Wednesday, March 07, 2007

CiteULike.org

Awhile ago I emailed the philos mailing list with a few tips on being a more efficient academic. This post is regarding one of my favourite websites, www.citeulike.org. This is a free online citation manager with one click integration into your browser, so you can gather citations literally while you read.

Its a powerful tool especially when combined with using rss feeds to keep track of your favourite journal's table of contents. Basically this is an online citation manager website as they say:

“CiteULike is a free service to help academics to share, store, and organise the academic papers they are reading. When you see a paper on the web that interests you, you can click one button and have it added to your personal library. CiteULike automatically extracts the citation details, so there's no need to type them in yourself. It all works from within your web browser. There's no need to install any special software.”


We are no doubt all familiar with citation managers like Endnote. But personally I find these too much hard work, they don’t tend to work the same way I do. I tend to do a fair amount of reading online, particular from RSS feeds of the latest published papers. This means that when I find something I like if I was using endnote I would have to start it up, then cut and paste the details across a laborious enough task to put me off. But because CiteUlike is now part of my web browser and it is literally two clicks to store the citation, I now keep a much better track of what I read, which when I come around to writing makes things much easier, I just go to CiteULike and find the relevant references.

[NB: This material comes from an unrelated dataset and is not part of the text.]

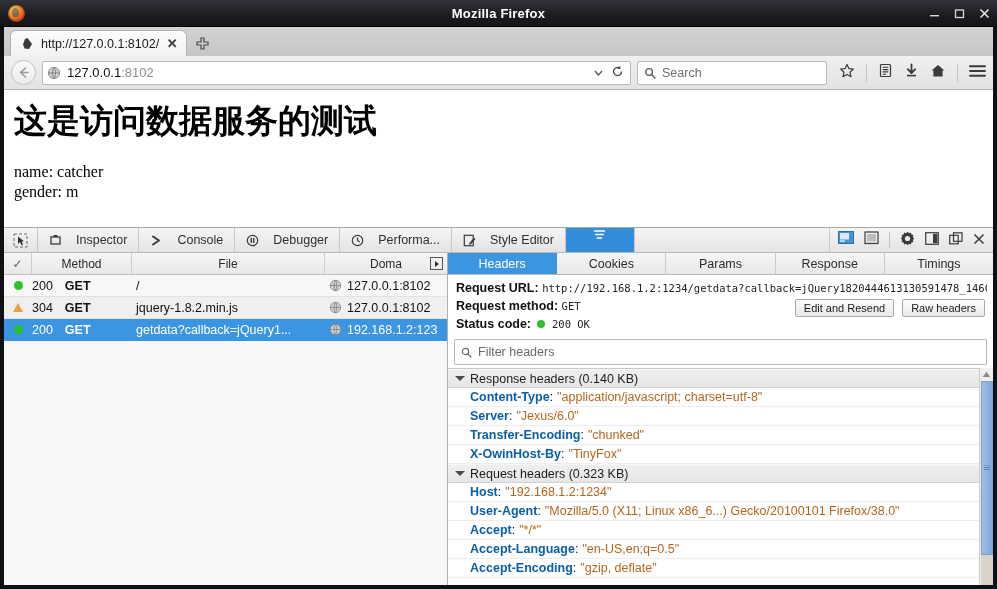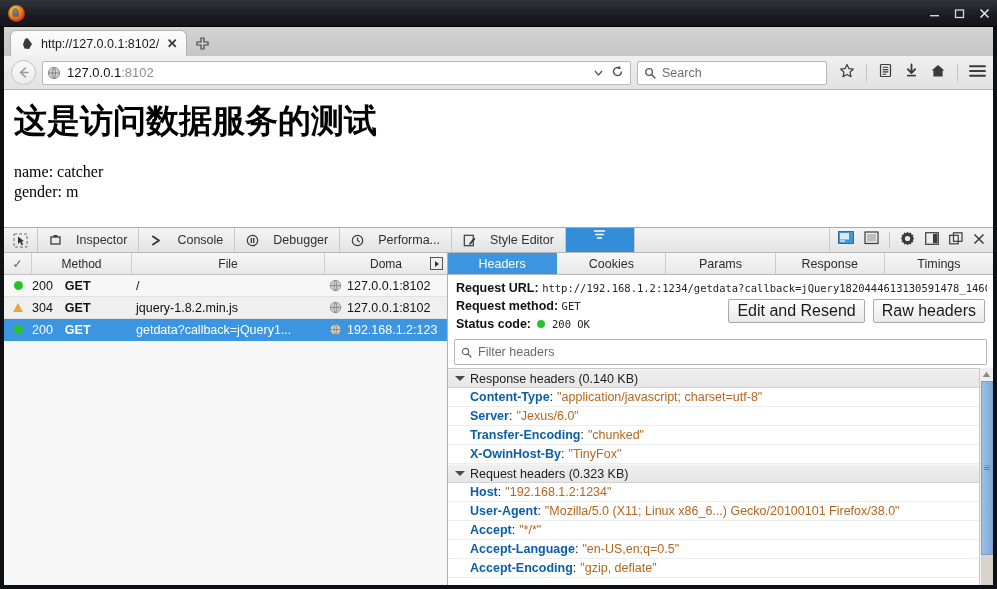"Mozilla Firefox" div.title-text { html: none -> <div>Mozilla Firefox</div> }
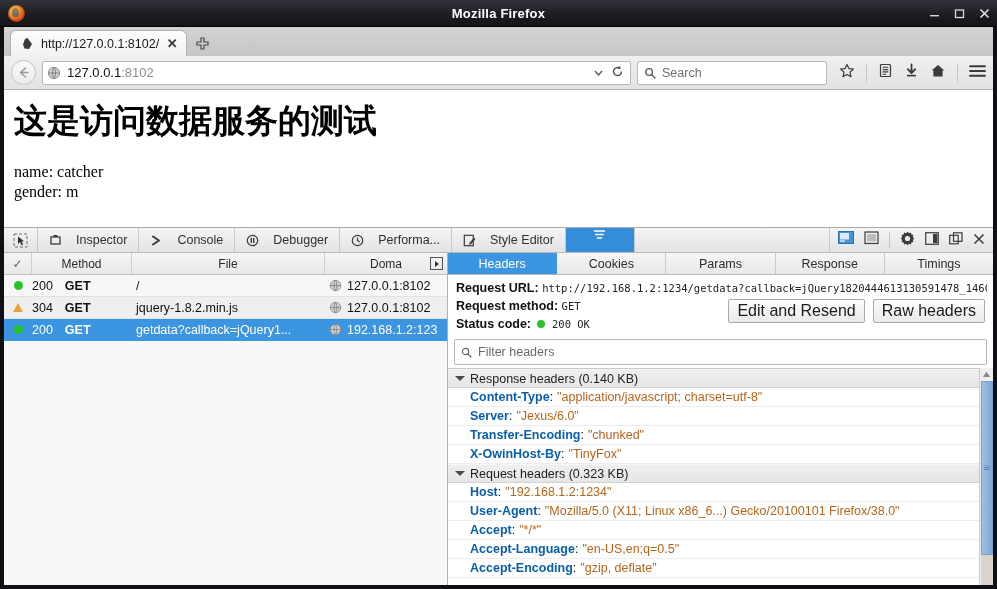"Edit and Resend" .sum-btn { font-size: 16px -> 11px }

Likewise if I want to re-read something finding it from CiteUlike is a synch because it keeps track of the weblink for the paper as well, it even keeps the abstract for you.

Finally it has a social aspect to it, as you post things to your library you add tags to help you sort things, these tags and the associated papers can be searched by anyone on the site giving you another way of finding interesting papers.

Their website is here: http://www.citeulike.org/

Hope you enjoy using it as much as I do.